EXERCISE —
Count the lines below that hold "Mint". Give the number without comment.

RECORDED INFORMATION —
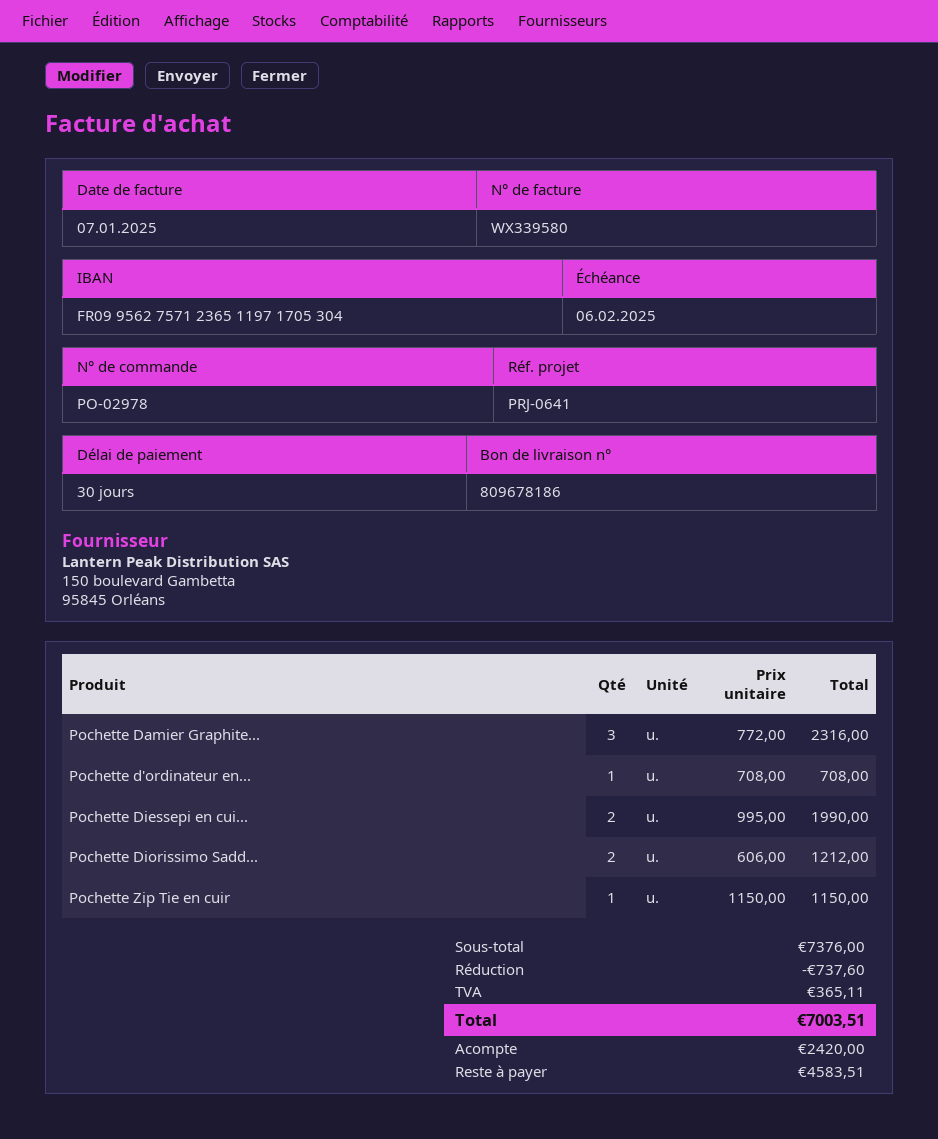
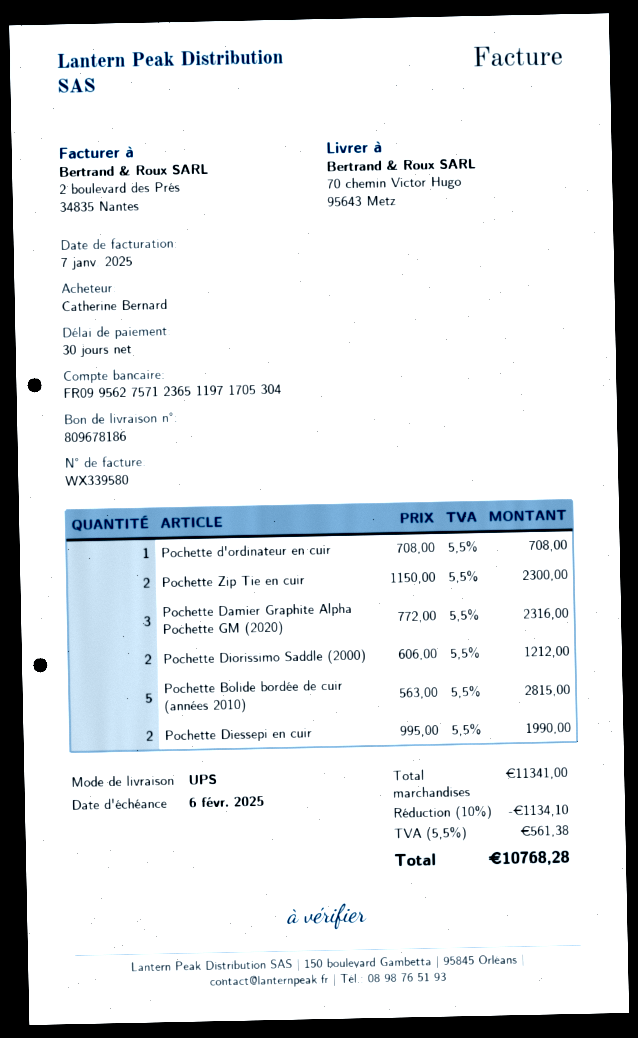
Pochette Zip Tie en cuir: 1 x 1150.00 = 1150.00 -> 2 x 1150.00 = 2300.00
Pochette Bolide bordée de cuir (années 2010): none -> 5 x 563.00 = 2815.00
subtotal: 7376.00 -> 11341.00
discount: 737.60 -> 1134.10
tax: 365.11 -> 561.38
total: 7003.51 -> 10768.28

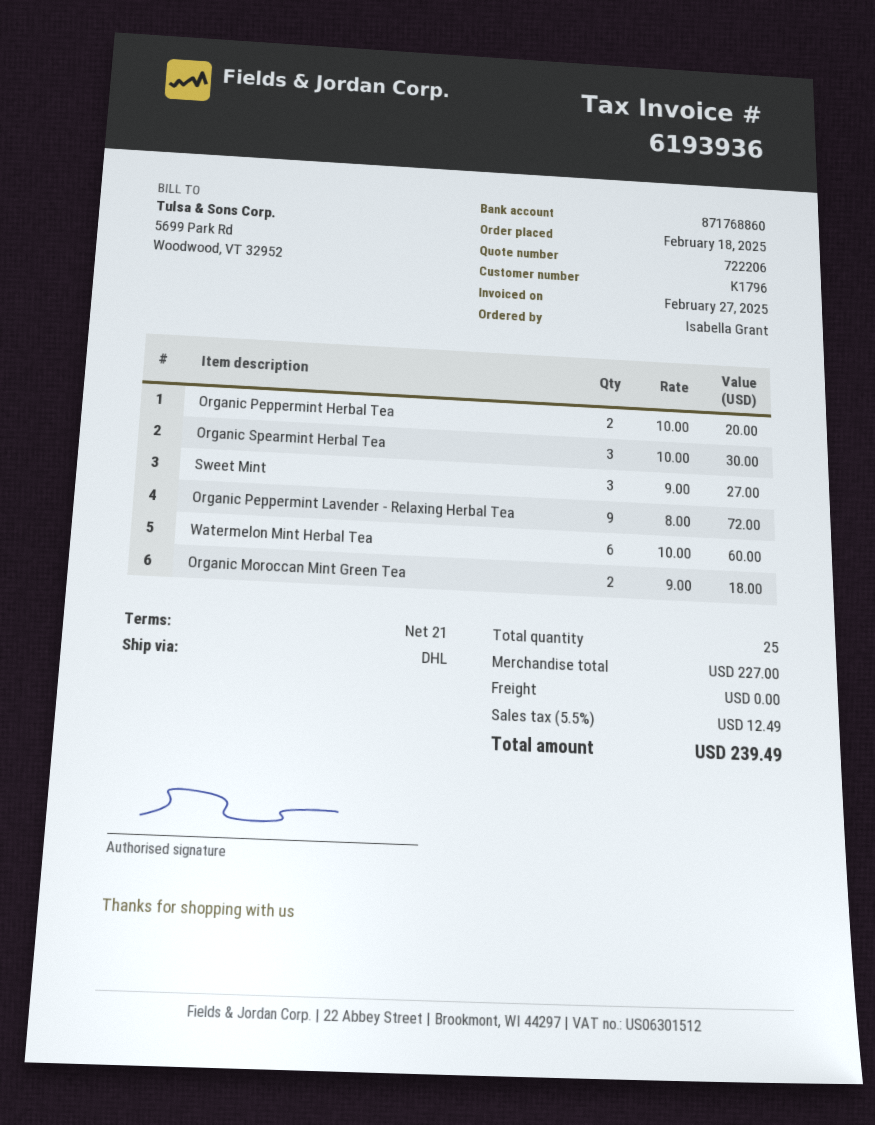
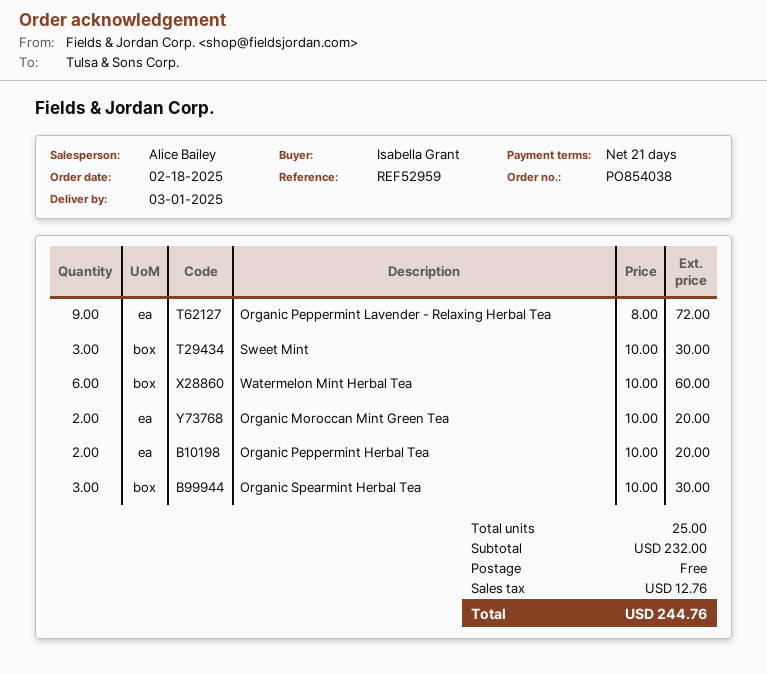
Sweet Mint: 3 x 9.00 = 27.00 -> 3 x 10.00 = 30.00
Organic Moroccan Mint Green Tea: 2 x 9.00 = 18.00 -> 2 x 10.00 = 20.00
subtotal: 227.00 -> 232.00
tax: 12.49 -> 12.76
total: 239.49 -> 244.76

SOLUTION TO THIS PROBLEM —
2